*** Begin section ***

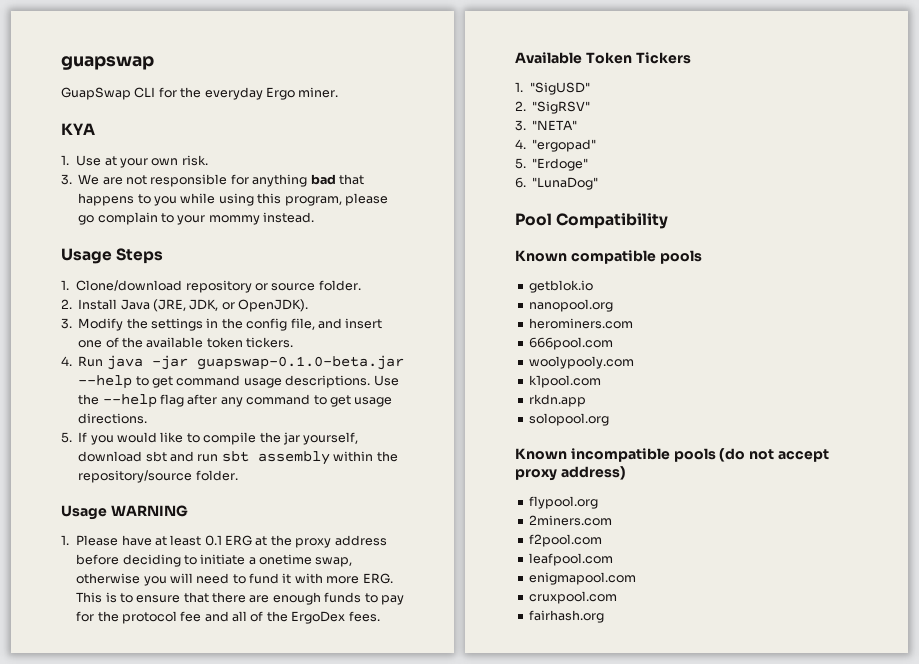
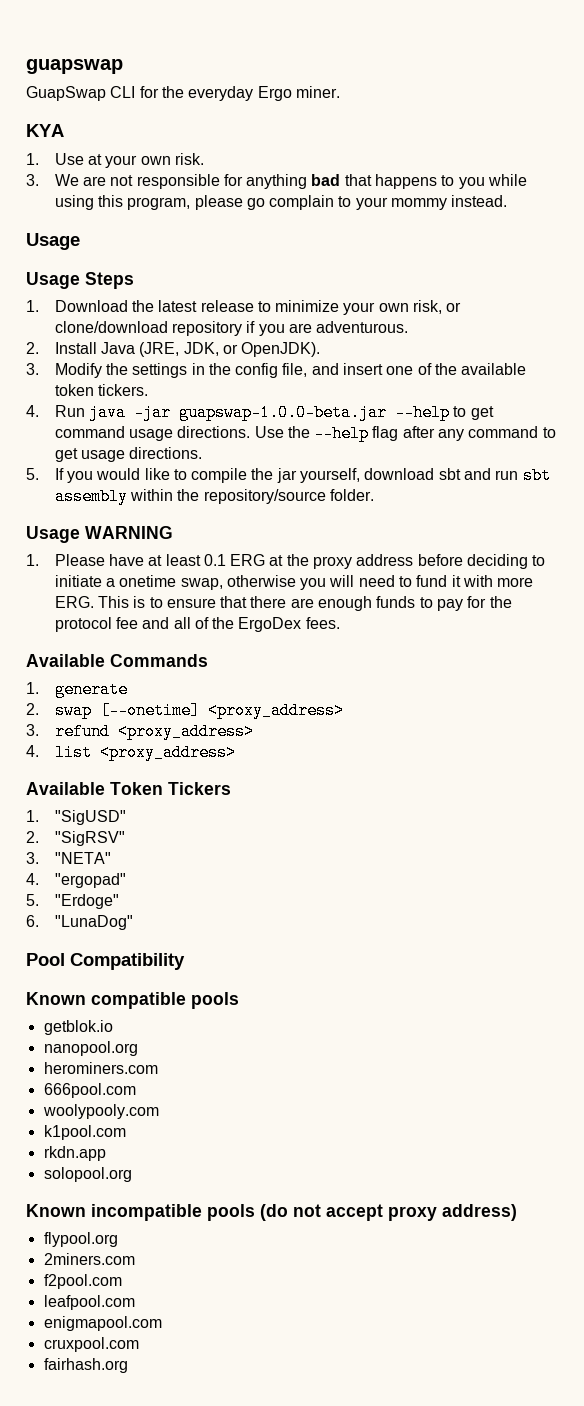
(112, 256) none -> [26,272,80,289] // Usage
[76,280,361,293] Clone/download repository or source folder. -> [54,300,462,315] [54,321,409,336] Download the latest release to minimize your own risk, or clone/download repository if you are adventurous.
[196,355,404,370] guapswap-0.1.0-beta.jar -> [178,404,387,421] guapswap-1.0.0-beta.jar
[285,375,371,388] descriptions. -> [177,426,251,438] directions.
(380, 616) none -> [26,654,208,667] [26,681,128,698] [26,702,344,719] [26,723,254,740] [26,744,236,761] // Available Commands // 1. generate // 2. swap [--onetime] <proxy_address> // 3. refund <proxy_address> // 4. list <proxy_address>

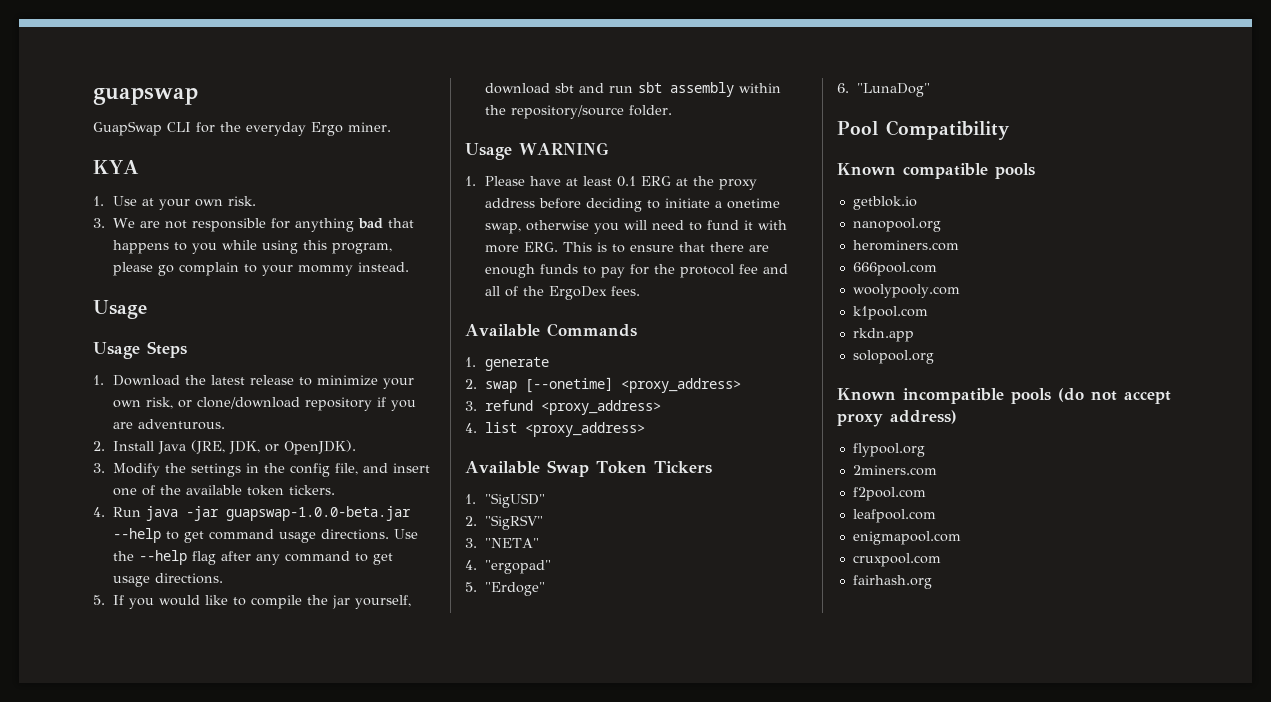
(105, 788) none -> [546,460,589,477] Swap

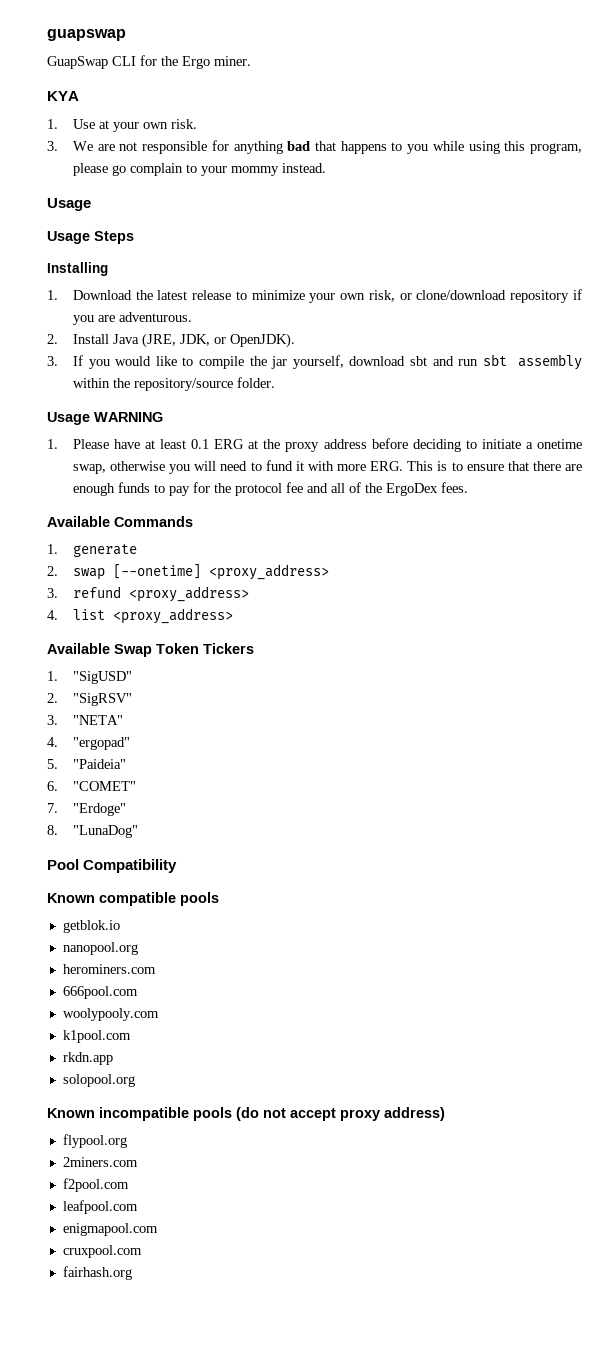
[246,122,306,136] everyday -> (178, 61) none
(187, 349) none -> [47,262,108,276] // Installing
[113,463,431,477] [113,485,336,496] [93,506,412,521] [113,528,419,543] [113,550,394,565] [113,573,224,587] [93,595,105,605] Modify the settings in the config file, and insert one of the available token tickers. // 4. Run java -jar guapswap-1.0.0-beta.jar --help to get command usage directions. Use the --help flag after any command to get usage directions. // 5. -> (58, 361) none
(477, 587) none -> [72,759,126,769] [47,781,136,791] [47,803,58,813] "Paideia" // 6. "COMET" // 7.
[837,83,849,93] 6. -> [47,825,58,835] 8.

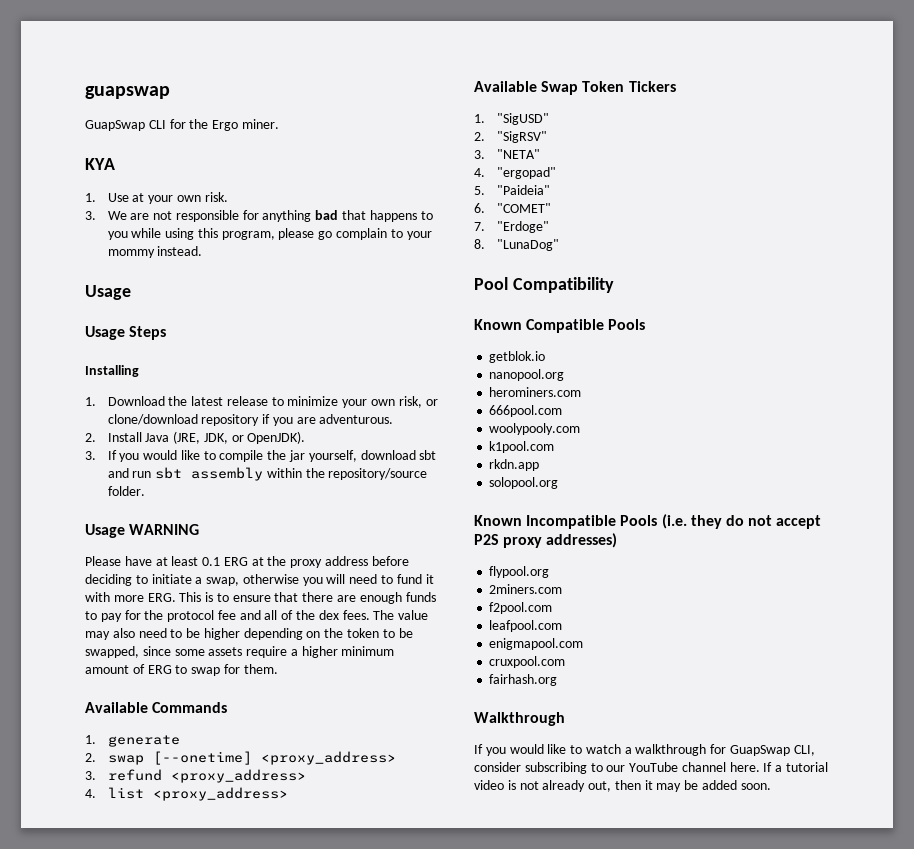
[47,439,58,449] 1. -> (200, 529) none
[537,439,582,449] onetime -> (203, 580) none
[385,483,438,496] ErgoDex -> [318,610,339,620] dex
(468, 487) none -> [373,610,429,620] [85,628,413,640] [85,646,395,658] [85,664,278,676] The value may also need to be higher depending on the token to be swapped, since some assets require a higher minimum amount of ERG to swap for them.
[99,892,219,906] compatible pools -> [526,319,646,333] Compatible Pools
[99,1107,445,1121] incompatible pools (do not accept proxy address) -> [526,514,822,529] [474,533,618,548] Incompatible Pools (i.e. they do not accept P2S proxy addresses)
(132, 1273) none -> [474,712,565,726] [474,744,815,756] [474,762,829,774] [474,780,771,792] // Walkthrough // If you would like to watch a walkthrough for GuapSwap CLI, consider subscribing to our YouTube channel here. If a tutorial video is not already out, then it may be added soon.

*** End section ***

## Work request
Output exactly the line containing "[99,1107,445,1121] incompatible pools" together with every line after it, ending at the final line of the entries.

## Result for this exercise
[99,1107,445,1121] incompatible pools (do not accept proxy address) -> [526,514,822,529] [474,533,618,548] Incompatible Pools (i.e. they do not accept P2S proxy addresses)
(132, 1273) none -> [474,712,565,726] [474,744,815,756] [474,762,829,774] [474,780,771,792] // Walkthrough // If you would like to watch a walkthrough for GuapSwap CLI, consider subscribing to our YouTube channel here. If a tutorial video is not already out, then it may be added soon.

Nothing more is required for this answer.